- GIVEN INFORMATION
BEGIN

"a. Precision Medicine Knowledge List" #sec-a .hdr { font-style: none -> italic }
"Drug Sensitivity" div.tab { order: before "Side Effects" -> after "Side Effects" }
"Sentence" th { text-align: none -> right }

END
BEGIN

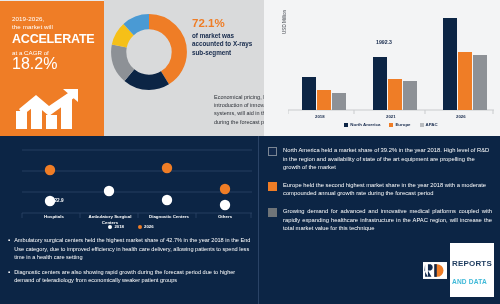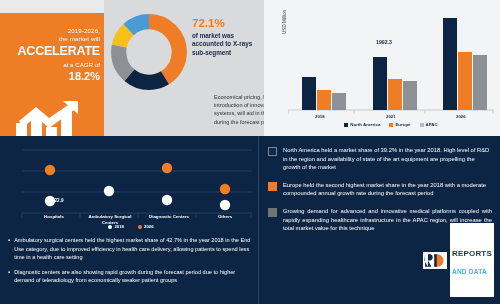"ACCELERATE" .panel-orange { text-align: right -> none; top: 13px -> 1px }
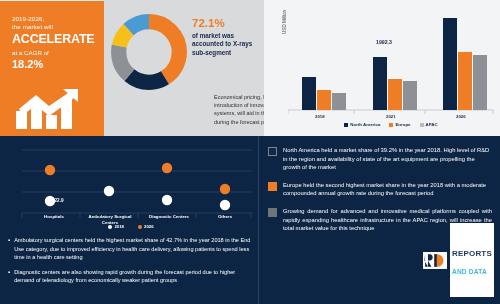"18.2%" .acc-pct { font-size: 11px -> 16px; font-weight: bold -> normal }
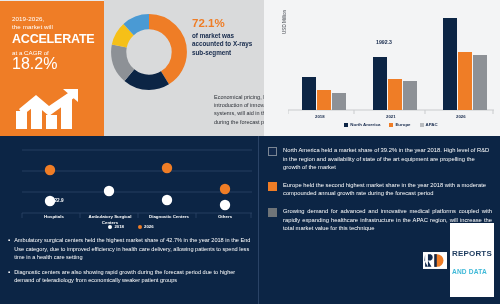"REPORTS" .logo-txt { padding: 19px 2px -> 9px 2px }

END
BEGIN

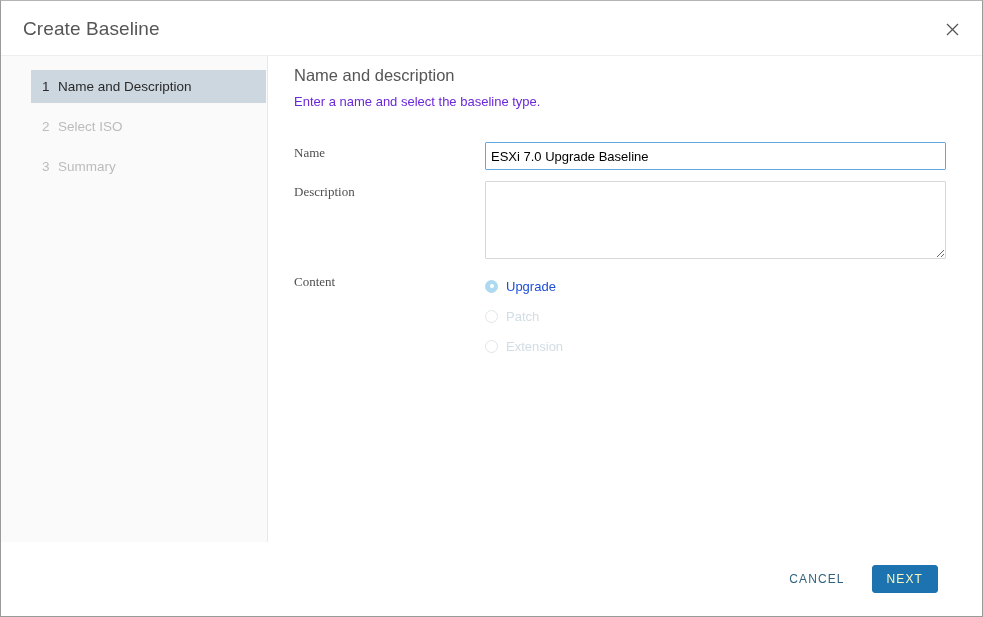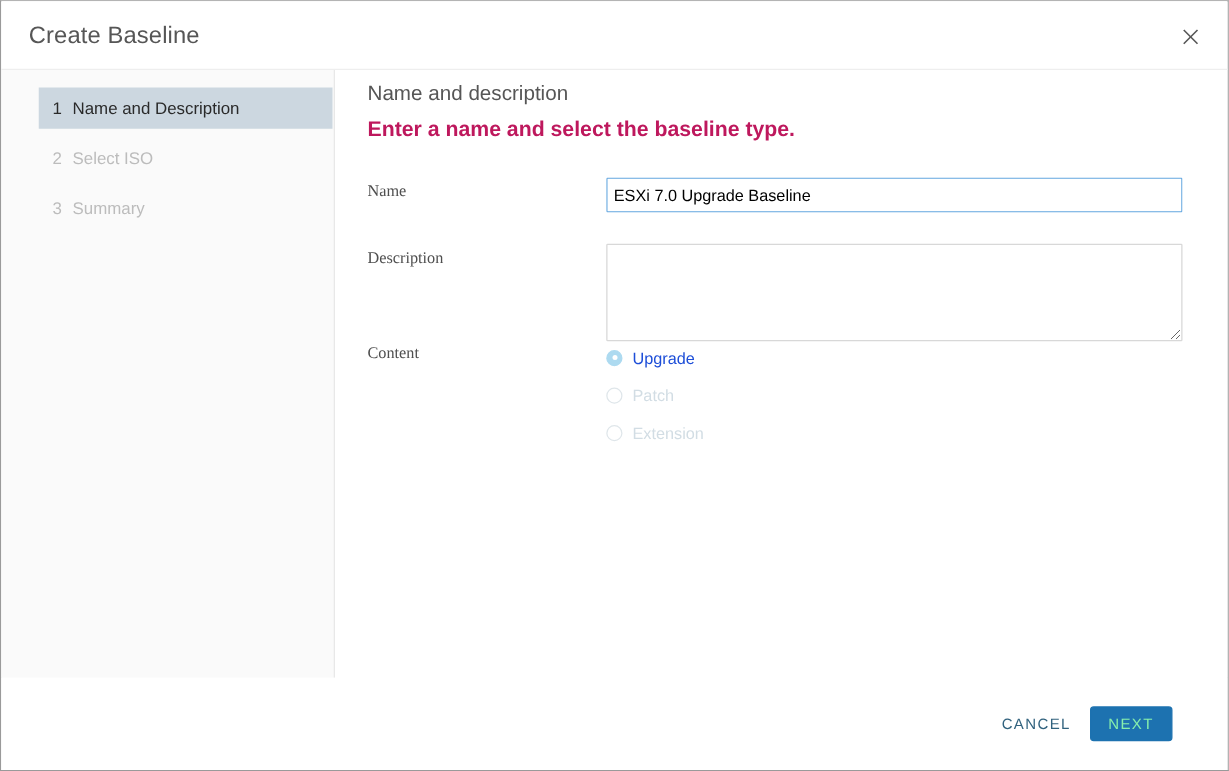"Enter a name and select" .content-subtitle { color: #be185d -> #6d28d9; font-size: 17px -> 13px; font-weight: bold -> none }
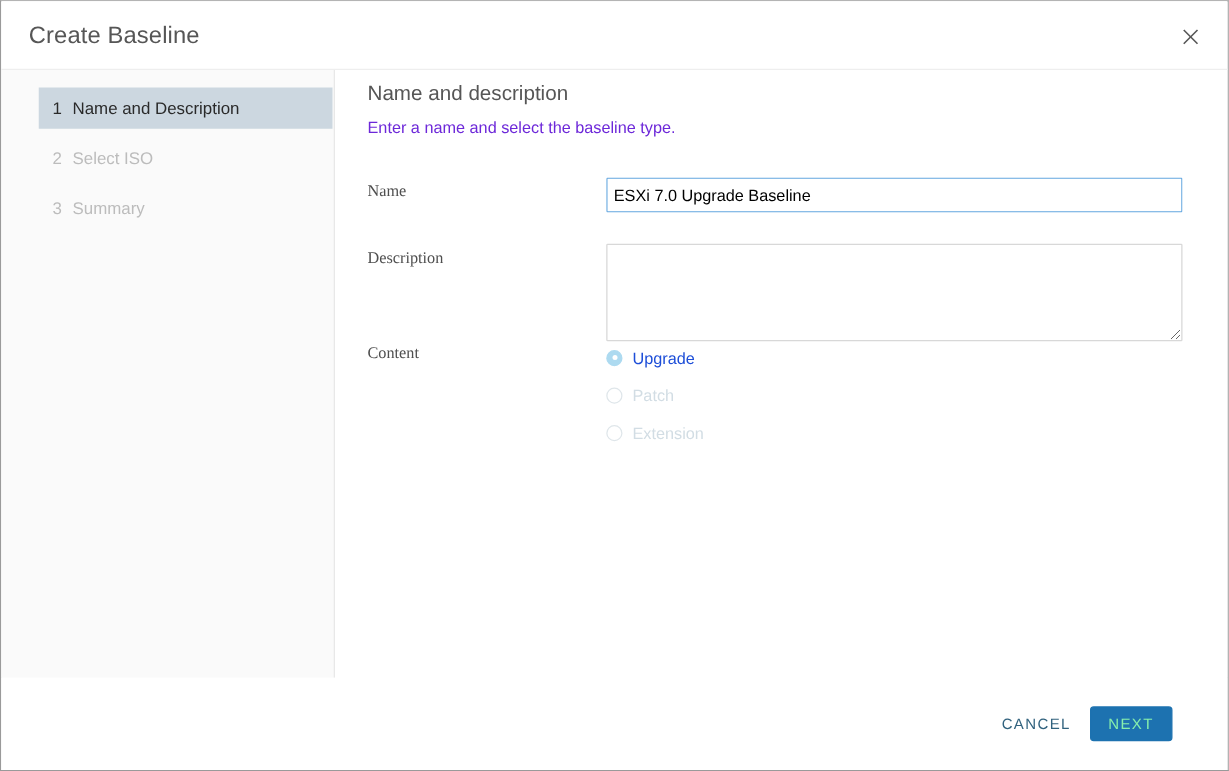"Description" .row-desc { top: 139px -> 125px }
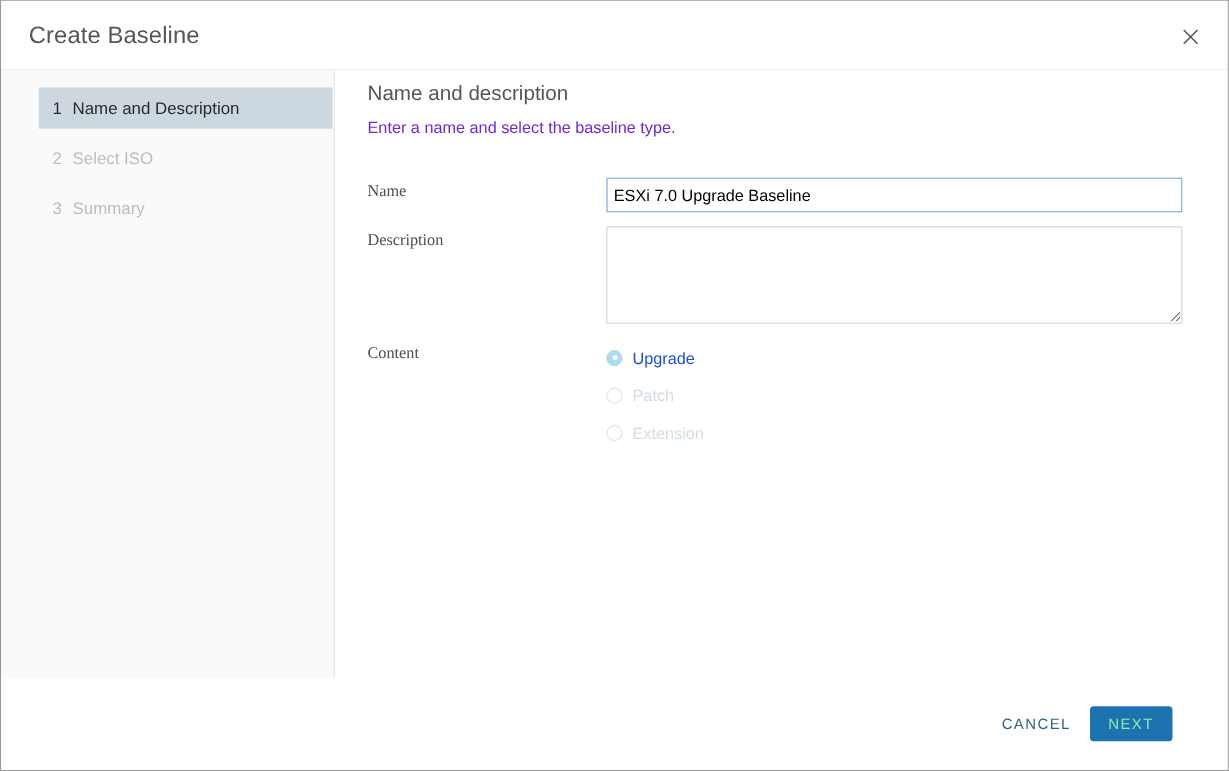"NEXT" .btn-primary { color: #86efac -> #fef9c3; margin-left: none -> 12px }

END

- YOUR ASSIGNMENT
In the material above, find the line containing "Precision Medicine Knowledge" and the line containing "text-align: none ->", then write out exactly those two lines and every line between them, and nothing more.

- SOLVED PROBLEM
"a. Precision Medicine Knowledge List" #sec-a .hdr { font-style: none -> italic }
"Drug Sensitivity" div.tab { order: before "Side Effects" -> after "Side Effects" }
"Sentence" th { text-align: none -> right }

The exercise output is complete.